# Advertisers



## delicja

Does Advertisers translate into Reklamodawcy? Does it sound correctly? If you have a website and you want to indicate the section for advertisers to click on.


----------



## dn88

Well, it does sound correct. You could also say "ogłoszeniodawcy" but I'm not totally sure what you really need. Maybe "ogłoszenia" (advertisements) would do the trick for you.


----------



## delicja

So "reklamodawcy" sounds correct right?


----------



## airys

Yes, it sounds correct. If you mean persons who give advertisements reklamodawcy is  correct


----------



## majlo

http://translate.google.pl/#en|pl|advertiser


----------



## Ben Jamin

delicja said:


> So "reklamodawcy" sounds correct right?

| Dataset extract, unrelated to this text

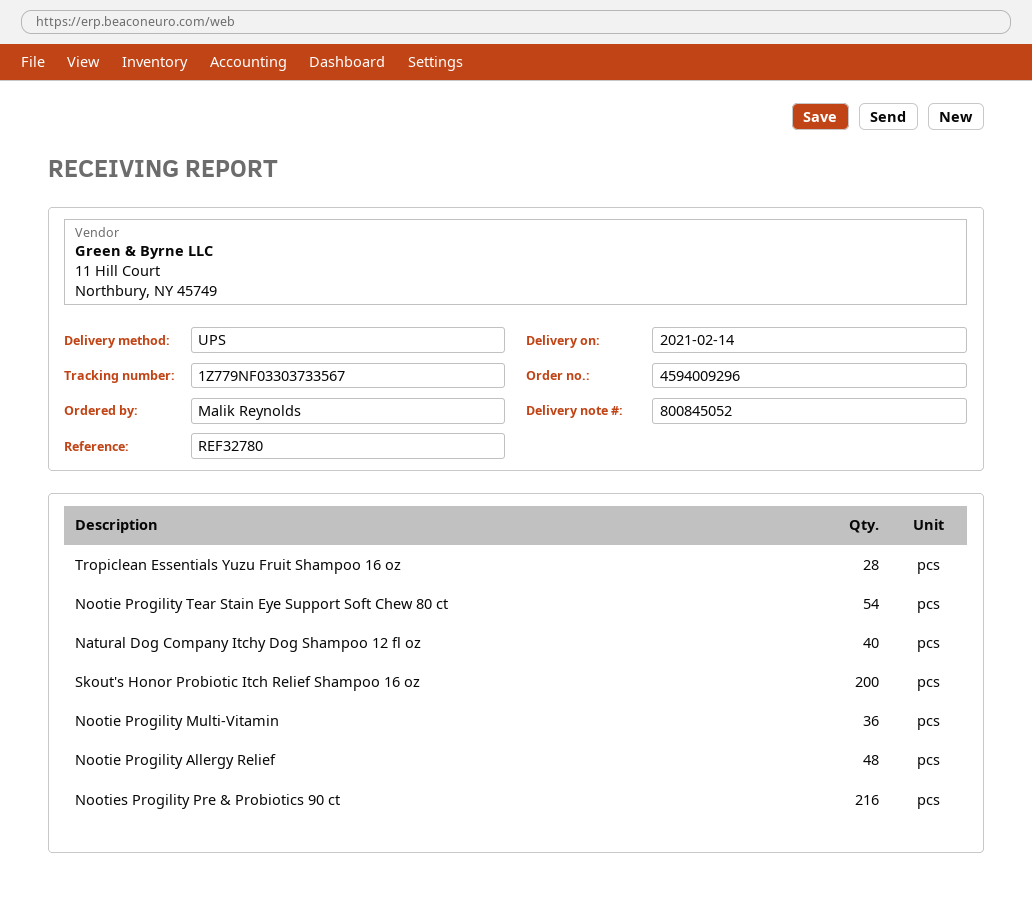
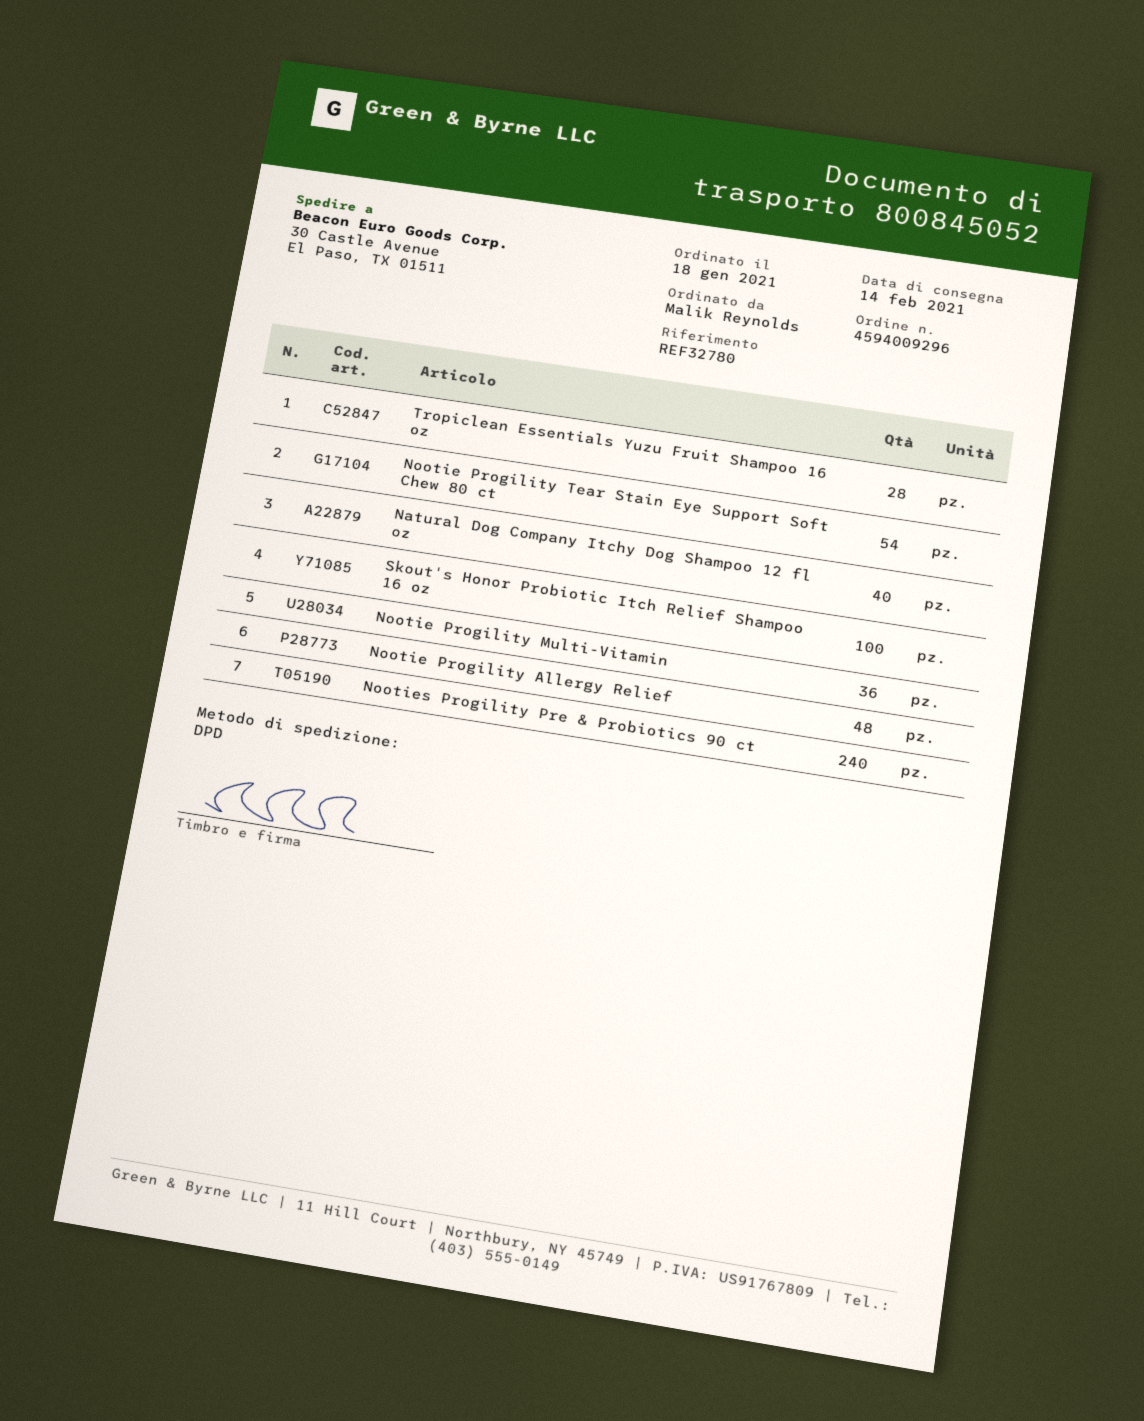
shipping method: UPS -> DPD
Skout's Honor Probiotic Itch Relief Shampoo 16 oz: 200 -> 100
Nooties Progility Pre & Probiotics 90 ct: 216 -> 240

 It dos not sound good to me. Th Advertiser do not give anything, they buy space or time for advertising. I'd translate it as "reklamujący" or "ogłaszający".


----------



## majlo

Hehe, back to normality. I can't agree with the above post whatsoever. Nor can PWN: http://sjp.pwn.pl/lista.php?co=reklamodawca

I suggest that one takes it with a pinch of salt.  "Reklamujący" or "ogłaszający" sounds ten times worse than "raklamodawcy".


----------



## Ben Jamin

majlo said:


> Hehe, back to normality. I can't agree with the above post whatsoever. Nor can PWN: http://sjp.pwn.pl/lista.php?co=reklamodawca
> 
> I suggest that one takes it with a pinch of salt.  "Reklamujący" or "ogłaszający" sounds ten times worse than "raklamodawcy".


 You have forgotten to add "in my humble opinion".


----------



## majlo

I haven't. I believe it's assumable that I'm speaking for myself, more especially as it's written plainly in 1st person: "_I_ can't agree...", "_I_ suggest...".


----------